**Provided material**
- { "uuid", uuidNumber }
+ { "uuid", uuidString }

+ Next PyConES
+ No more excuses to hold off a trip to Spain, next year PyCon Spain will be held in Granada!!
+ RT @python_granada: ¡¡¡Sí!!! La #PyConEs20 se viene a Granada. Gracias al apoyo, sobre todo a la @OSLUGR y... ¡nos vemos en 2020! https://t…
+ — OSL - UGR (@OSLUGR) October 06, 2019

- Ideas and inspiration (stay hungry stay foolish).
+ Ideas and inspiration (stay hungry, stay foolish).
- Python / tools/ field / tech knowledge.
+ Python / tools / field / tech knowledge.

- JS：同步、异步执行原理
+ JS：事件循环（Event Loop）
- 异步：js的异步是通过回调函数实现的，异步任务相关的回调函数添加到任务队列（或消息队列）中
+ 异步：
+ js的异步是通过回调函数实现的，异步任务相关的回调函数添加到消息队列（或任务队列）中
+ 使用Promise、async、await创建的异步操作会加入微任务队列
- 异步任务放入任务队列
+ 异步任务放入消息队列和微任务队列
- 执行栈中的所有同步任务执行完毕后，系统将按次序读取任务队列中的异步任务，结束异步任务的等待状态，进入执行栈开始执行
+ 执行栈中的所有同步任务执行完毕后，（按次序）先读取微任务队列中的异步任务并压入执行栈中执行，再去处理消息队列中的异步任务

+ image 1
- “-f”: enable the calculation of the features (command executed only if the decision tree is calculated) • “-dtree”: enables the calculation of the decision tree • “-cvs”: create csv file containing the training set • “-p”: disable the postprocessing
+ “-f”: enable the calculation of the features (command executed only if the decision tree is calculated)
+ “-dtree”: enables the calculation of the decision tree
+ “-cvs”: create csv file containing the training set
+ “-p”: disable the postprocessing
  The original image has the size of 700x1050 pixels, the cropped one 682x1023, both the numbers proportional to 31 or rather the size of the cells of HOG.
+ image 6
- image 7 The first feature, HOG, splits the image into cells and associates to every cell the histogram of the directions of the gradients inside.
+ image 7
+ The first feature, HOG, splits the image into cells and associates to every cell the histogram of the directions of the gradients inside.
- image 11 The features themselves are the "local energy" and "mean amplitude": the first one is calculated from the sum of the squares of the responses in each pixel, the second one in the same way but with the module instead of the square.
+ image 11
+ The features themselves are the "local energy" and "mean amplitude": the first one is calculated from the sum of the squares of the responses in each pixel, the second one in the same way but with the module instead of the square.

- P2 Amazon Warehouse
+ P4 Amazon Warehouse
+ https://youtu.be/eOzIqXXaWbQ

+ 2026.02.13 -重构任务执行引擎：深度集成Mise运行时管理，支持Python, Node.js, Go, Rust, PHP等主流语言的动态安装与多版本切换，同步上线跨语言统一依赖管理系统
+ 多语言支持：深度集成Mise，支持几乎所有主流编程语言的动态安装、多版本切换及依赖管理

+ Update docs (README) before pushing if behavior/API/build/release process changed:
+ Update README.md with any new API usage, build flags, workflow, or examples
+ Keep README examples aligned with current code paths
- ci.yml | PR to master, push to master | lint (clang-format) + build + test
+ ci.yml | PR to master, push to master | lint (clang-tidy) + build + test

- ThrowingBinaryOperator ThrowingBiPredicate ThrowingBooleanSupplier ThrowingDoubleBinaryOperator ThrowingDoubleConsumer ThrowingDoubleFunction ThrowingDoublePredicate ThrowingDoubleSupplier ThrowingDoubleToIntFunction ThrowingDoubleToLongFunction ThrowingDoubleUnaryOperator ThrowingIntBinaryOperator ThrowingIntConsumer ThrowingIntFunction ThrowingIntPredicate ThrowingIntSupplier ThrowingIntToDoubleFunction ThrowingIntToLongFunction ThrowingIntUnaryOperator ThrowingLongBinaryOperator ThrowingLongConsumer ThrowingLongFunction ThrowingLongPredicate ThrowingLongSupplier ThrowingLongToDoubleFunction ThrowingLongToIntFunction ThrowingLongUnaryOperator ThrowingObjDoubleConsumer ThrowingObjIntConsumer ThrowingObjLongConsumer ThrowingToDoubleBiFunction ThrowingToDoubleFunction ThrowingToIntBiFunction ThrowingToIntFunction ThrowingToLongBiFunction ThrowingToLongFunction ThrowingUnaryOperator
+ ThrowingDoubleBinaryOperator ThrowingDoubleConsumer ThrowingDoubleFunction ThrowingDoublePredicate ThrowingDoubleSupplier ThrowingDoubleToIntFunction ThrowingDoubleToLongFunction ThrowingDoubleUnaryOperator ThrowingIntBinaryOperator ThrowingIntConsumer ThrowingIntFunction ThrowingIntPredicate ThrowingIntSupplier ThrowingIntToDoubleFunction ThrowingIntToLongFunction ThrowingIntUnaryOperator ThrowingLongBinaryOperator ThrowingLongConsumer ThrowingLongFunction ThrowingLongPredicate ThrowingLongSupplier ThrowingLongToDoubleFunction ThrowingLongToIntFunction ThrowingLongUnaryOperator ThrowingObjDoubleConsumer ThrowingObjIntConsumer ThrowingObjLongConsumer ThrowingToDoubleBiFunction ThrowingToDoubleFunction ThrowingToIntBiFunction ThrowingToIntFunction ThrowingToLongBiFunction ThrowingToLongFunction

**What you should do**
Output the listing above in full. Every line must match.

**Solution to this task**
- { "uuid", uuidNumber }
+ { "uuid", uuidString }

+ Next PyConES
+ No more excuses to hold off a trip to Spain, next year PyCon Spain will be held in Granada!!
+ RT @python_granada: ¡¡¡Sí!!! La #PyConEs20 se viene a Granada. Gracias al apoyo, sobre todo a la @OSLUGR y... ¡nos vemos en 2020! https://t…
+ — OSL - UGR (@OSLUGR) October 06, 2019

- Ideas and inspiration (stay hungry stay foolish).
+ Ideas and inspiration (stay hungry, stay foolish).
- Python / tools/ field / tech knowledge.
+ Python / tools / field / tech knowledge.

- JS：同步、异步执行原理
+ JS：事件循环（Event Loop）
- 异步：js的异步是通过回调函数实现的，异步任务相关的回调函数添加到任务队列（或消息队列）中
+ 异步：
+ js的异步是通过回调函数实现的，异步任务相关的回调函数添加到消息队列（或任务队列）中
+ 使用Promise、async、await创建的异步操作会加入微任务队列
- 异步任务放入任务队列
+ 异步任务放入消息队列和微任务队列
- 执行栈中的所有同步任务执行完毕后，系统将按次序读取任务队列中的异步任务，结束异步任务的等待状态，进入执行栈开始执行
+ 执行栈中的所有同步任务执行完毕后，（按次序）先读取微任务队列中的异步任务并压入执行栈中执行，再去处理消息队列中的异步任务

+ image 1
- “-f”: enable the calculation of the features (command executed only if the decision tree is calculated) • “-dtree”: enables the calculation of the decision tree • “-cvs”: create csv file containing the training set • “-p”: disable the postprocessing
+ “-f”: enable the calculation of the features (command executed only if the decision tree is calculated)
+ “-dtree”: enables the calculation of the decision tree
+ “-cvs”: create csv file containing the training set
+ “-p”: disable the postprocessing
  The original image has the size of 700x1050 pixels, the cropped one 682x1023, both the numbers proportional to 31 or rather the size of the cells of HOG.
+ image 6
- image 7 The first feature, HOG, splits the image into cells and associates to every cell the histogram of the directions of the gradients inside.
+ image 7
+ The first feature, HOG, splits the image into cells and associates to every cell the histogram of the directions of the gradients inside.
- image 11 The features themselves are the "local energy" and "mean amplitude": the first one is calculated from the sum of the squares of the responses in each pixel, the second one in the same way but with the module instead of the square.
+ image 11
+ The features themselves are the "local energy" and "mean amplitude": the first one is calculated from the sum of the squares of the responses in each pixel, the second one in the same way but with the module instead of the square.

- P2 Amazon Warehouse
+ P4 Amazon Warehouse
+ https://youtu.be/eOzIqXXaWbQ

+ 2026.02.13 -重构任务执行引擎：深度集成Mise运行时管理，支持Python, Node.js, Go, Rust, PHP等主流语言的动态安装与多版本切换，同步上线跨语言统一依赖管理系统
+ 多语言支持：深度集成Mise，支持几乎所有主流编程语言的动态安装、多版本切换及依赖管理

+ Update docs (README) before pushing if behavior/API/build/release process changed:
+ Update README.md with any new API usage, build flags, workflow, or examples
+ Keep README examples aligned with current code paths
- ci.yml | PR to master, push to master | lint (clang-format) + build + test
+ ci.yml | PR to master, push to master | lint (clang-tidy) + build + test

- ThrowingBinaryOperator ThrowingBiPredicate ThrowingBooleanSupplier ThrowingDoubleBinaryOperator ThrowingDoubleConsumer ThrowingDoubleFunction ThrowingDoublePredicate ThrowingDoubleSupplier ThrowingDoubleToIntFunction ThrowingDoubleToLongFunction ThrowingDoubleUnaryOperator ThrowingIntBinaryOperator ThrowingIntConsumer ThrowingIntFunction ThrowingIntPredicate ThrowingIntSupplier ThrowingIntToDoubleFunction ThrowingIntToLongFunction ThrowingIntUnaryOperator ThrowingLongBinaryOperator ThrowingLongConsumer ThrowingLongFunction ThrowingLongPredicate ThrowingLongSupplier ThrowingLongToDoubleFunction ThrowingLongToIntFunction ThrowingLongUnaryOperator ThrowingObjDoubleConsumer ThrowingObjIntConsumer ThrowingObjLongConsumer ThrowingToDoubleBiFunction ThrowingToDoubleFunction ThrowingToIntBiFunction ThrowingToIntFunction ThrowingToLongBiFunction ThrowingToLongFunction ThrowingUnaryOperator
+ ThrowingDoubleBinaryOperator ThrowingDoubleConsumer ThrowingDoubleFunction ThrowingDoublePredicate ThrowingDoubleSupplier ThrowingDoubleToIntFunction ThrowingDoubleToLongFunction ThrowingDoubleUnaryOperator ThrowingIntBinaryOperator ThrowingIntConsumer ThrowingIntFunction ThrowingIntPredicate ThrowingIntSupplier ThrowingIntToDoubleFunction ThrowingIntToLongFunction ThrowingIntUnaryOperator ThrowingLongBinaryOperator ThrowingLongConsumer ThrowingLongFunction ThrowingLongPredicate ThrowingLongSupplier ThrowingLongToDoubleFunction ThrowingLongToIntFunction ThrowingLongUnaryOperator ThrowingObjDoubleConsumer ThrowingObjIntConsumer ThrowingObjLongConsumer ThrowingToDoubleBiFunction ThrowingToDoubleFunction ThrowingToIntBiFunction ThrowingToIntFunction ThrowingToLongBiFunction ThrowingToLongFunction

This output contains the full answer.